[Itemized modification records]

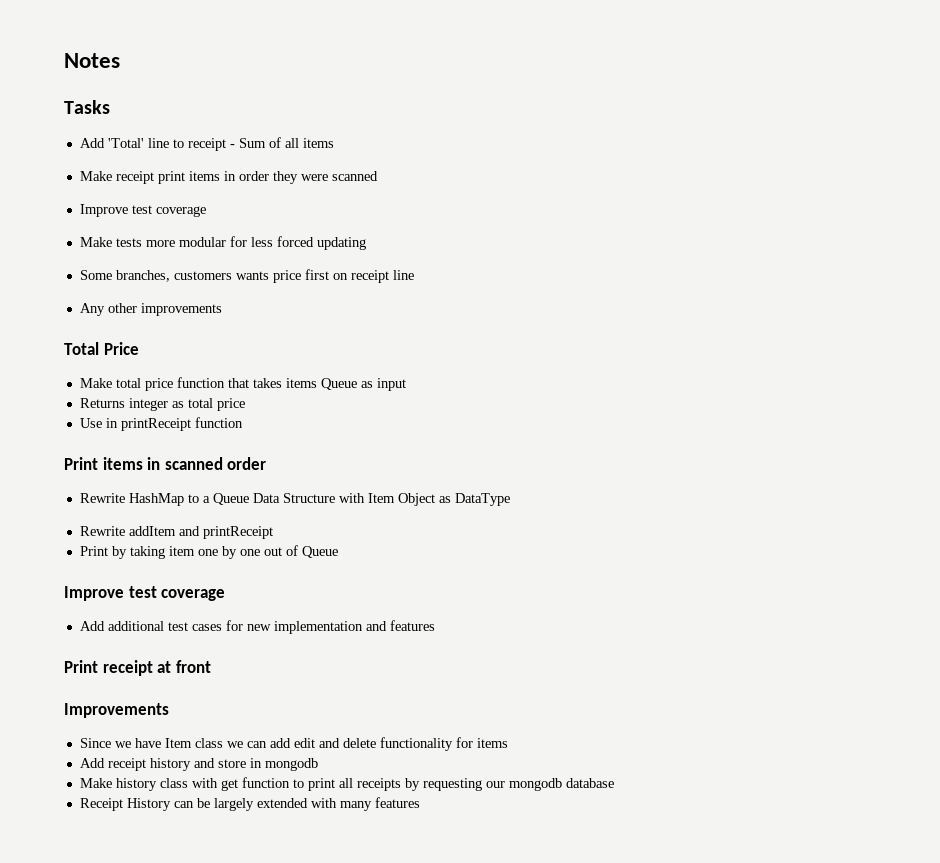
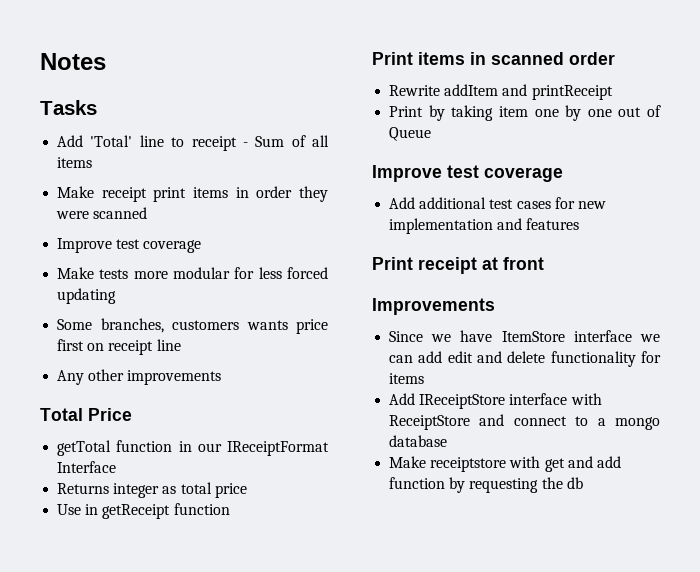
[79,377,406,391] Make total price function that takes items Queue as input -> [57,440,329,456] [57,461,117,473] getTotal function in our IReceiptFormat Interface
[120,418,191,431] printReceipt -> [102,504,171,519] getReceipt
[79,493,510,506] // Rewrite HashMap to a Queue Data Structure with Item Object as DataType -> (615, 58) none
[164,738,223,748] Item class -> [501,330,632,342] ItemStore interface
[107,758,318,771] [79,777,614,791] [79,797,420,811] receipt history and store in mongodb // Make history class with get function to print all receipts by requesting our mongodb database // Receipt History can be largely extended with many features -> [419,393,602,409] [389,414,660,430] [389,435,448,447] [389,456,621,472] [389,477,583,493] IReceiptStore interface with ReceiptStore and connect to a mongo database // Make receiptstore with get and add function by requesting the db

:: Task to carry out ::
All of the entries above are to be written out exactly, with no pictures.

:: Task response ::
[79,377,406,391] Make total price function that takes items Queue as input -> [57,440,329,456] [57,461,117,473] getTotal function in our IReceiptFormat Interface
[120,418,191,431] printReceipt -> [102,504,171,519] getReceipt
[79,493,510,506] // Rewrite HashMap to a Queue Data Structure with Item Object as DataType -> (615, 58) none
[164,738,223,748] Item class -> [501,330,632,342] ItemStore interface
[107,758,318,771] [79,777,614,791] [79,797,420,811] receipt history and store in mongodb // Make history class with get function to print all receipts by requesting our mongodb database // Receipt History can be largely extended with many features -> [419,393,602,409] [389,414,660,430] [389,435,448,447] [389,456,621,472] [389,477,583,493] IReceiptStore interface with ReceiptStore and connect to a mongo database // Make receiptstore with get and add function by requesting the db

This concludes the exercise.